------ Material for the task ------

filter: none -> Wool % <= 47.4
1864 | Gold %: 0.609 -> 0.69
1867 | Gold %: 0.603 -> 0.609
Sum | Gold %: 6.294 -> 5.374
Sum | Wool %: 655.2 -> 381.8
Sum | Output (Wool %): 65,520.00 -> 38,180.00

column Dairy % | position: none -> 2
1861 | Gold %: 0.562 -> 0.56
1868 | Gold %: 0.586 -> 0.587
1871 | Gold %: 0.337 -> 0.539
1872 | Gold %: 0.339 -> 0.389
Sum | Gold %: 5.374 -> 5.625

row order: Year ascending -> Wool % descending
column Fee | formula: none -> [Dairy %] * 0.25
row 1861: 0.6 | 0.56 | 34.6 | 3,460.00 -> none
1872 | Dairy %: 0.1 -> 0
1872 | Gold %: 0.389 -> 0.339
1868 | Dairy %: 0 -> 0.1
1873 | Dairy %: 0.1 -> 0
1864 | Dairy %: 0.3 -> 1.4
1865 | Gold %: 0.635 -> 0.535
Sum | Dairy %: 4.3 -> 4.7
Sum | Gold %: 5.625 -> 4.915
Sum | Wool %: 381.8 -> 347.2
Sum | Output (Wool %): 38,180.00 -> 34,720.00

------

Exercise ▸ Starting at the line in the records above that contains "1864 | Gold %: 0.609 -> 0.69", output every line up to and including the last one, with nothing added.

Output of the exercise ▸
1864 | Gold %: 0.609 -> 0.69
1867 | Gold %: 0.603 -> 0.609
Sum | Gold %: 6.294 -> 5.374
Sum | Wool %: 655.2 -> 381.8
Sum | Output (Wool %): 65,520.00 -> 38,180.00

column Dairy % | position: none -> 2
1861 | Gold %: 0.562 -> 0.56
1868 | Gold %: 0.586 -> 0.587
1871 | Gold %: 0.337 -> 0.539
1872 | Gold %: 0.339 -> 0.389
Sum | Gold %: 5.374 -> 5.625

row order: Year ascending -> Wool % descending
column Fee | formula: none -> [Dairy %] * 0.25
row 1861: 0.6 | 0.56 | 34.6 | 3,460.00 -> none
1872 | Dairy %: 0.1 -> 0
1872 | Gold %: 0.389 -> 0.339
1868 | Dairy %: 0 -> 0.1
1873 | Dairy %: 0.1 -> 0
1864 | Dairy %: 0.3 -> 1.4
1865 | Gold %: 0.635 -> 0.535
Sum | Dairy %: 4.3 -> 4.7
Sum | Gold %: 5.625 -> 4.915
Sum | Wool %: 381.8 -> 347.2
Sum | Output (Wool %): 38,180.00 -> 34,720.00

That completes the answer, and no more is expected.